The pictures in the listing below are to be skipped, while the lines between the line holding "color: #bef264 ->" and the line holding "MS KITCHEN HVAC", inclusive, are to be output exactly.

═════ Records for the exercise

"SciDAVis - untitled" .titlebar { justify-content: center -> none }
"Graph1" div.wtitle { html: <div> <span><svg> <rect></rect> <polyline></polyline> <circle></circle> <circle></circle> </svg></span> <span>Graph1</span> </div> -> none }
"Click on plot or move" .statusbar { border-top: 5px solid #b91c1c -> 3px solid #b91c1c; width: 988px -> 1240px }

══════════
═════ Records for the exercise

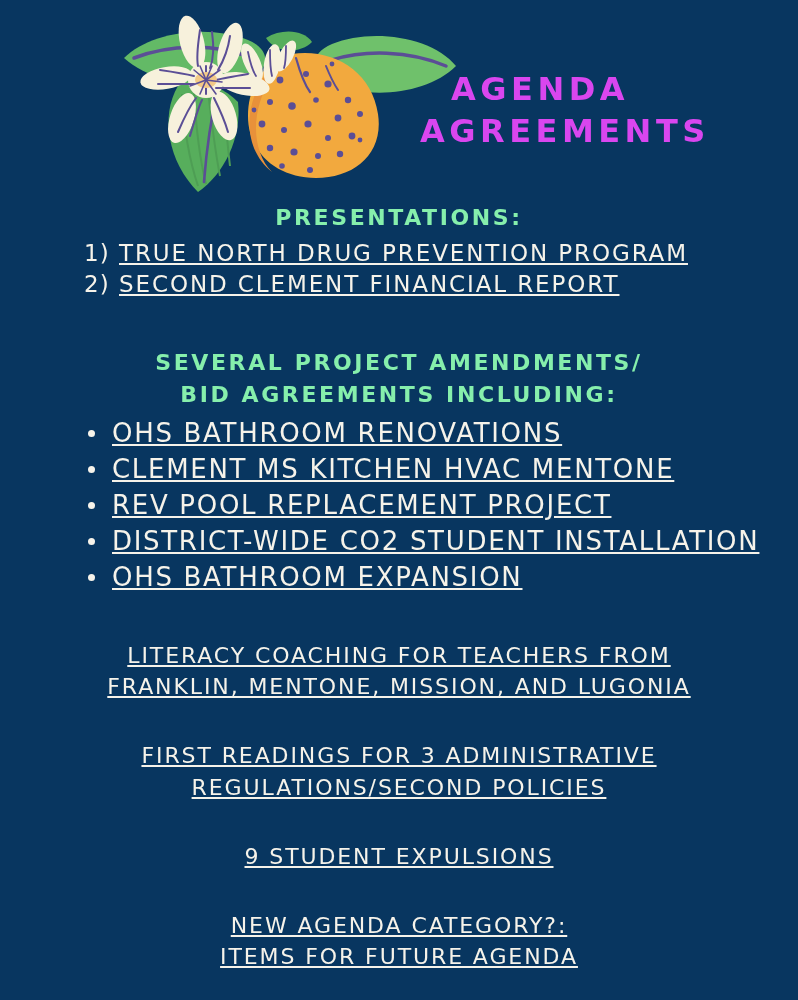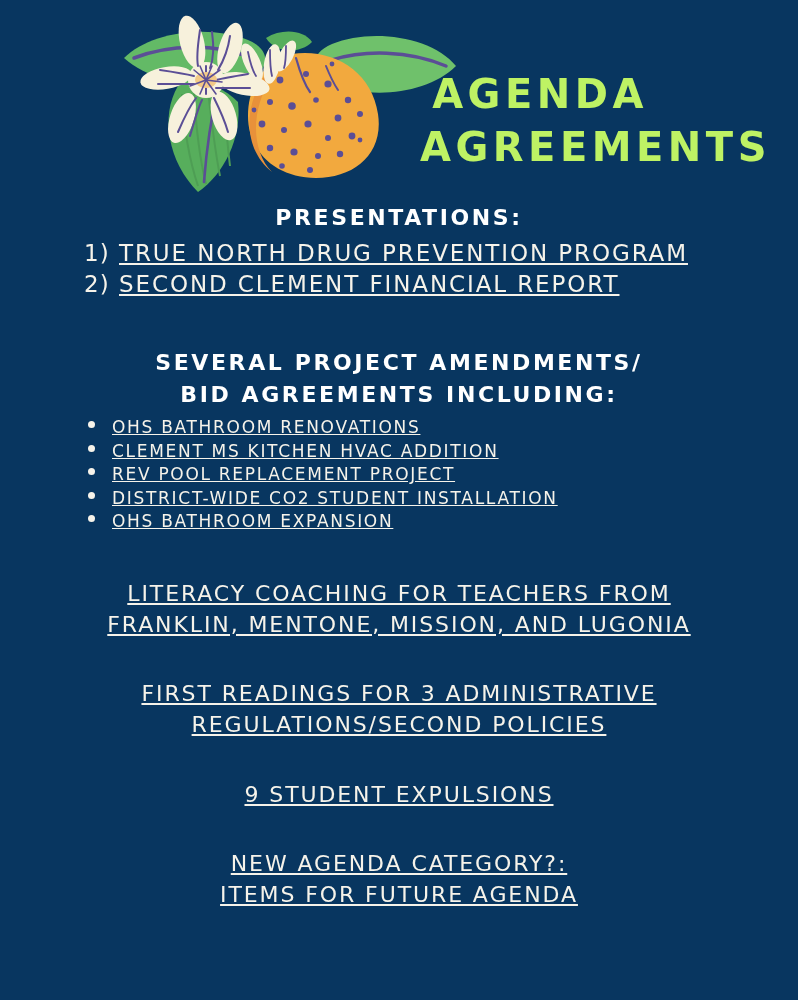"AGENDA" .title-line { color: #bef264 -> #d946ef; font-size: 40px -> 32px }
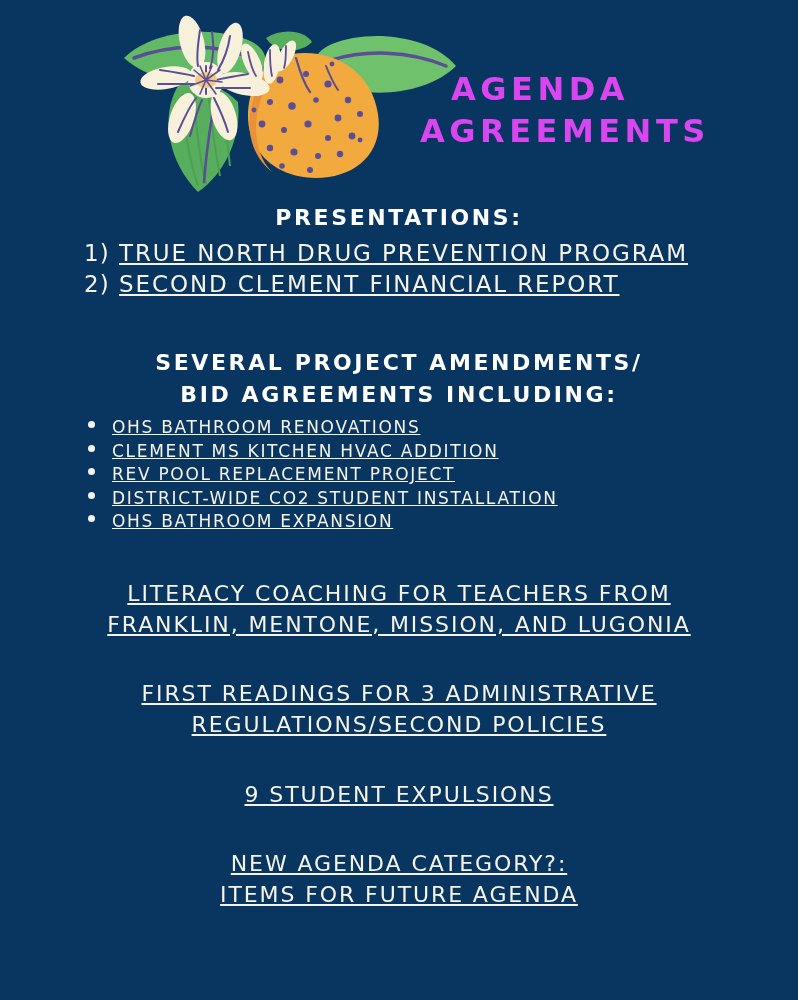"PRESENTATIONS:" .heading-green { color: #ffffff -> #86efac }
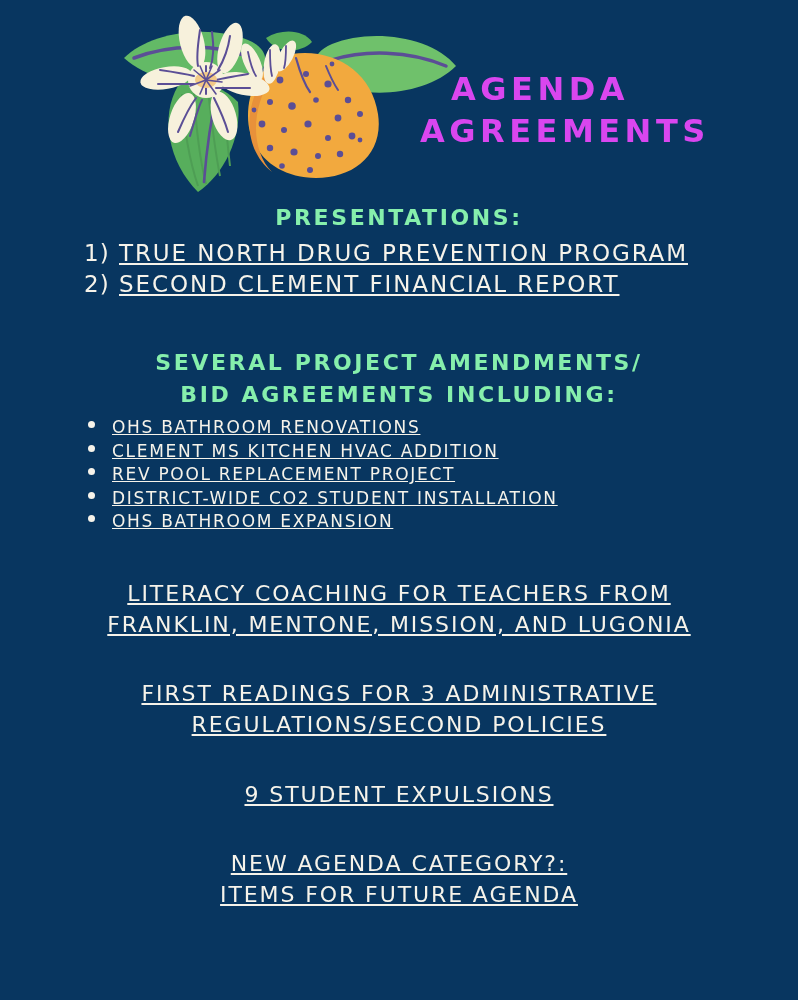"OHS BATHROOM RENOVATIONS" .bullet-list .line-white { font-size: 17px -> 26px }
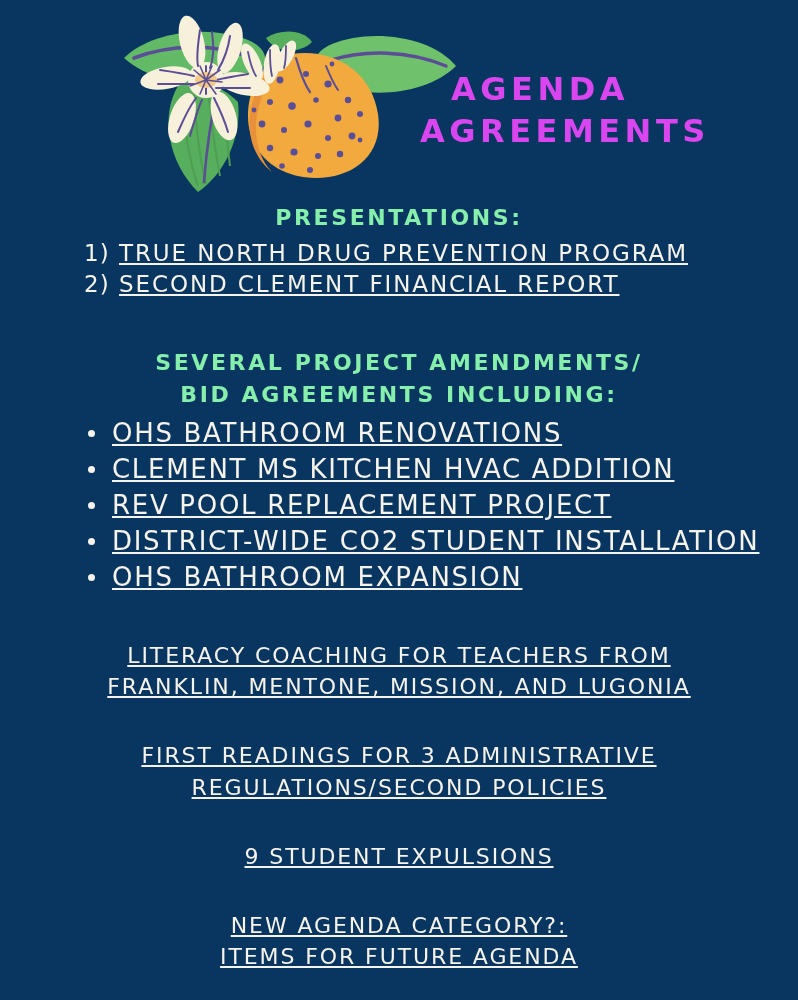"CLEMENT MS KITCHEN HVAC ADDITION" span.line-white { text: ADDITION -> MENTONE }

══════════

### [Written response]
"AGENDA" .title-line { color: #bef264 -> #d946ef; font-size: 40px -> 32px }
"PRESENTATIONS:" .heading-green { color: #ffffff -> #86efac }
"OHS BATHROOM RENOVATIONS" .bullet-list .line-white { font-size: 17px -> 26px }
"CLEMENT MS KITCHEN HVAC ADDITION" span.line-white { text: ADDITION -> MENTONE }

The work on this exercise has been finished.